Trump Tunda Serangan ke Iran Harga Minyak Dunia Langsung Merosot

Trump Tunda Serangan ke Iran Harga Minyak Dunia Langsung Merosot
Foto: Ilustrasi Trump Tunda Serangan ke Iran Harga Minyak Dunia Langsung Merosot.

Keputusan Presiden Amerika Serikat Donald Trump untuk menunda aksi militer terhadap Iran memicu penurunan harga minyak mentah dunia hingga lebih dari 2 persen, di tengah upaya negosiasi guna mengakhiri ketegangan di kawasan Timur Tengah.

Seperti dikutip dari Money, komoditas minyak mentah jenis Brent untuk kontrak pengiriman Juli mencatatkan penurunan sebesar 3,01 dollar AS atau sekitar 2,7 persen, sehingga harganya melorot ke posisi 109,09 dollar AS per barrel.

Sementara itu, minyak mentah West Texas Intermediate AS untuk pengiriman Juni juga melemah sebesar 1,38 dollar AS atau setara 1,3 persen, yang menempatkan harganya pada level 107,28 dollar AS per barrel.

Merosotnya nilai jual komoditas energi ini dipandang sebagai sebuah indikator positif bagi stabilitas dan keberlangsungan ketahanan energi global.

"Amerika Serikat dan Iran dapat mencapai kesepakatan untuk menghentikan Teheran memperoleh senjata nuklir," lapor Times of India, Selasa (19/5/2026) mengutip pernyataan Trump.

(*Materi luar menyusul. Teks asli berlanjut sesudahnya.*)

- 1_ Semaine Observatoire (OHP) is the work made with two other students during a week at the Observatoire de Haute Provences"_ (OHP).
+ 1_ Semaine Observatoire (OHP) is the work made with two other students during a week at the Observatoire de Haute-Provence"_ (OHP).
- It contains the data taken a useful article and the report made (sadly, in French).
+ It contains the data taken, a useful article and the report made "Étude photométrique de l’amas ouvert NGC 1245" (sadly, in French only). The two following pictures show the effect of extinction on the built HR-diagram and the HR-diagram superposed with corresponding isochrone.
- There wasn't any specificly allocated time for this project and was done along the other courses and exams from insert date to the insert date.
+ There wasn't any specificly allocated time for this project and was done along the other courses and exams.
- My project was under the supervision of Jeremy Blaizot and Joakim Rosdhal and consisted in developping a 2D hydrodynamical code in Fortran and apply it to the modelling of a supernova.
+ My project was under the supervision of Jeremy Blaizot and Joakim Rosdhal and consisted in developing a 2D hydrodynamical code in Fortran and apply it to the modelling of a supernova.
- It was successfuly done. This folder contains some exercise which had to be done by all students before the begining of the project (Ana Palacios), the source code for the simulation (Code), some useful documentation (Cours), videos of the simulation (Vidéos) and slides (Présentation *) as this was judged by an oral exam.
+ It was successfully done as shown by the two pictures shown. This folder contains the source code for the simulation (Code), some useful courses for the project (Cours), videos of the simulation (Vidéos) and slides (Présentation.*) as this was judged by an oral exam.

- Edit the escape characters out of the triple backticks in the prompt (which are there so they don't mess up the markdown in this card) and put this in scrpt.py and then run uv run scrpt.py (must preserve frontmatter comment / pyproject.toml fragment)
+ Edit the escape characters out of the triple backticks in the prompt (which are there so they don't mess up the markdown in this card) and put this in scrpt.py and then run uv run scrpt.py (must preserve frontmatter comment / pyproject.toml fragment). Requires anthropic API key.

Kendati situasi sempat mereda, Tim Waterer selaku analis pasar dari KCM Trade masih menunjukkan sikap skeptis mengenai kepastian berakhirnya konflik tersebut secara menyeluruh.

Pelaku pasar diyakini akan terus memantau pergerakan situasi karena dinamika di wilayah tersebut dinilai berpotensi kembali memicu gejolak sewaktu-waktu.

"Meskipun sinyal Trump telah meredakan beberapa tekanan langsung, risiko fundamental tetap ada, pasar sekarang mengamati apakah komentar Trump mewakili pergeseran nyata menuju de-eskalasi atau hanya jeda taktis," katanya.

Di sisi lain, fokus utama Trump saat ini mengarah pada upaya pelucutan persenjataan nuklir milik Iran, meskipun kepastian mengenai keberadaan fasilitas militer tersebut masih belum dapat dipastikan secara jelas.

"Tidak ada senjata nuklir untuk Iran," tegas Trump dikutip dari BBC, Senin (18/5/2026).

Lebih lanjut, pemimpin Amerika Serikat tersebut memberikan peringatan keras kepada pihak Iran agar senantiasa menaati seluruh poin kesepakatan demi menghindari potensi serangan susulan di masa depan.

"Ia memperingatkan bahwa militer AS akan siap untuk "melanjutkan serangan besar-besaran ke Iran, kapan saja" jika tidak ada kesepakatan yang dapat diterima tercapai," lapor BBC.

Hingga saat ini, pihak otoritas Iran dilaporkan masih belum memberikan respons resmi terkait langkah penundaan operasi militer maupun seruan negosiasi yang dilontarkan oleh Trump.